Cloning and Characterization of a Novel Oxidoreductase KDRF from a Human Bone Marrow-derived Stromal Cell Line KM-102

• Published in: The Journal of biological chemistry Vol. 272; no. 4; pp. 2570 - 2577
• Main Authors: Koishi, Ryuta, Kawashima, Ichiro, Yoshimura, Chigusa, Sugawara, Mie, Serizawa, Nobufusa
• Format: Journal Article
• Language: English
• Published: United States Elsevier Inc 24.01.1997; American Society for Biochemistry and Molecular Biology
• Subjects: Amino Acid Sequence; Base Sequence; Blotting, Northern; Blotting, Western; Bone Marrow - enzymology; Bone Marrow Cells; Cell Line; Cloning, Molecular; DNA, Complementary - chemistry; Glutathione Reductase - chemistry; Glutathione Reductase - genetics; Humans; Molecular Sequence Data; Recombinant Fusion Proteins - chemistry; Recombinant Fusion Proteins - isolation & purification; Stromal Cells - enzymology
• ISSN: 0021-9258; 1083-351X
• DOI: 10.1074/jbc.272.4.2570

A cDNA clone coding for a novel oxidoreductase was cloned from a human bone marrow-derived stromal cell line KM-102. We screened a cDNA library constructed from the mRNA of KM-102 cells stimulated with phorbol 12-myristate 13-acetate and calcium ionophore A23187 using a 32P-labeled 15-mer synthetic oligonucleotide (5′-TAAATAAATAAATAA-3′) probe.
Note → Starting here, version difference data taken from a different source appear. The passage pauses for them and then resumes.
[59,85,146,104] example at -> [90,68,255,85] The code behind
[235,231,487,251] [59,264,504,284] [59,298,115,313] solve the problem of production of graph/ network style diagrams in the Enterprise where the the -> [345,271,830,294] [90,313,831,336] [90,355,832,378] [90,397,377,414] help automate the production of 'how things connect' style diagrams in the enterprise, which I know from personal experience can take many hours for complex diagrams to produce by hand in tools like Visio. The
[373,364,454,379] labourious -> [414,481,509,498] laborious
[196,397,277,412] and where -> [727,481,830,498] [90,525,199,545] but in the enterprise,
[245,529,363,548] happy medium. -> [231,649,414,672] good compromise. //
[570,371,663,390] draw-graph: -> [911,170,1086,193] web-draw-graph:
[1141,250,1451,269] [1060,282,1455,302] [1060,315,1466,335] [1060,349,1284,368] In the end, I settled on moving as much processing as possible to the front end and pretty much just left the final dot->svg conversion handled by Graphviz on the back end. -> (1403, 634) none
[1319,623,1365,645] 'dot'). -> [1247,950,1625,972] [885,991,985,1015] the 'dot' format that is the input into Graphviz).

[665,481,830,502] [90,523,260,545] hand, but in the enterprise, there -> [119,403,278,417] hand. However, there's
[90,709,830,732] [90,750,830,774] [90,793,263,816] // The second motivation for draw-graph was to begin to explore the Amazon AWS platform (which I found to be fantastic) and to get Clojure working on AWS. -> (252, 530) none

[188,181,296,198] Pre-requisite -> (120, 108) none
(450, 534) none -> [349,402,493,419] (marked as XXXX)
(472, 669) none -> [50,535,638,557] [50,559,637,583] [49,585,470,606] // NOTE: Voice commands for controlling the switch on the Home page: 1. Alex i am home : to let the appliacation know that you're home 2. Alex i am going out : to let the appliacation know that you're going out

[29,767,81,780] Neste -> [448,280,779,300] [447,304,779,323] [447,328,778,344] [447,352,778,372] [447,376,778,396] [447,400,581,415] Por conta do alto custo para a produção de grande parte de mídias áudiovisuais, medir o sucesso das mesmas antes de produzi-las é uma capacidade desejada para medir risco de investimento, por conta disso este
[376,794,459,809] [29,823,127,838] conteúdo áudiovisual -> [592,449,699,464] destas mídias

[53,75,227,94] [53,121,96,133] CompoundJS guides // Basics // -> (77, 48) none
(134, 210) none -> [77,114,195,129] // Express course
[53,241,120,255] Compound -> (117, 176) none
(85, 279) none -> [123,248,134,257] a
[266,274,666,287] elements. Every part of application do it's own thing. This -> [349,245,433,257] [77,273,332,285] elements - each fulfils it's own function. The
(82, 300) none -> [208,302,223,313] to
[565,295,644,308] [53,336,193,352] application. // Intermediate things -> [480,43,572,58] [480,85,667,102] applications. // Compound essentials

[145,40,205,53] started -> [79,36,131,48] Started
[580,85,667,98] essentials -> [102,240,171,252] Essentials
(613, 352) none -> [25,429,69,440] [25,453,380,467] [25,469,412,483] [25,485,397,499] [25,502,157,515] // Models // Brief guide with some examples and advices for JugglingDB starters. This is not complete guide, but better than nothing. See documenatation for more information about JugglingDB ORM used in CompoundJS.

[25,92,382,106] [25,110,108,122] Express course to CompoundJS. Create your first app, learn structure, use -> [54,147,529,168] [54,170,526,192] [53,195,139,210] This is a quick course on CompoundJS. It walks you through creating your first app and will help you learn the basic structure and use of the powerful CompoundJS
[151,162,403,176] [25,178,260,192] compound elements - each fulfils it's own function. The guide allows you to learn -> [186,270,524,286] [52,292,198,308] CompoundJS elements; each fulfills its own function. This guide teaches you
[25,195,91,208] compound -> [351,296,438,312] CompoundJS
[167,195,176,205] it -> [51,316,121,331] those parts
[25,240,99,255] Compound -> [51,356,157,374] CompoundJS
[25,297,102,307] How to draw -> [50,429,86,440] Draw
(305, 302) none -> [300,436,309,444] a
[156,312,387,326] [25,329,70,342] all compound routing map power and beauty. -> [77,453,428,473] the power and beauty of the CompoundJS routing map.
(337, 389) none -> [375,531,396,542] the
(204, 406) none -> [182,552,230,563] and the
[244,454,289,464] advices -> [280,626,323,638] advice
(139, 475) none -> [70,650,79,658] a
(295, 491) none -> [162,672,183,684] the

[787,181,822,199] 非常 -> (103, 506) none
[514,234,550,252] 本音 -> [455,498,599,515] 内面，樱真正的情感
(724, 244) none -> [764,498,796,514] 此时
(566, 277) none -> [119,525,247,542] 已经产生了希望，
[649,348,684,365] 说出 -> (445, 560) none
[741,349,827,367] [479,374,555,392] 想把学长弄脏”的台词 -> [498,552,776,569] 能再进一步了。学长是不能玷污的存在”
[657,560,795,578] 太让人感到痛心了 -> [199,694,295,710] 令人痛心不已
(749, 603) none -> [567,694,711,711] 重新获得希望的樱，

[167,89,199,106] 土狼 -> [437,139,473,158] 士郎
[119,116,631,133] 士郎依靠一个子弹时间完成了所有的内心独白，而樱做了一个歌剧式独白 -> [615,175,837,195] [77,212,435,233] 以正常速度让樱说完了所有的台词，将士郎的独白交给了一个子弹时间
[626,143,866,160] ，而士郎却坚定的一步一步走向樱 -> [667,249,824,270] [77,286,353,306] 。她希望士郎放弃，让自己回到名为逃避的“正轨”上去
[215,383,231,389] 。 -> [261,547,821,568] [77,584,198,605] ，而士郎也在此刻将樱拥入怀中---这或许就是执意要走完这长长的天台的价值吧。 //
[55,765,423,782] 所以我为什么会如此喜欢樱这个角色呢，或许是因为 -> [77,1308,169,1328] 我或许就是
This probe was designed as a complementary sequence to the three reiterated AUUUA sequences, which are contained in the 3′-untranslated regions of cytokine and some proto-oncogene mRNAs and correlate with rapid mRNA turnover. Then, we obtained one cDNA clone, and further sequence analysis revealed that it coded for a new protein exhibiting 30 to ∼40% homology with glutathione reductase. By fusion protein analysis, this protein showed reducing activities on 2,6-dichlorophenol-indophenol and 5,5′-dithio-bis(2-nitrobenzoic acid) but only a weak reducing activity on oxidized glutathione. Although it lacked a stretch of hydrophobic amino acids in its N terminus, it was secreted by monkey kidney-derived COS-1 cells when we introduced the expression plasmid into them and also secreted by a human lung carcinoma cell line A549. Northern blot analysis revealed that the mRNA turnover of this protein was regulated by inflammatory stimuli in KM-102 cells. These results show that this protein may have scavenging enzyme properties and has its mRNA expression regulated in a similar fashion to cytokine genes or proto-oncogenes. Thus, we named it KDRF (KM-102-derivedreductase-like factor), and KDRF may play a role in scavenging reactive oxygen intermediates, which are possibly toxic to cells, in response to inflammatory stimuli.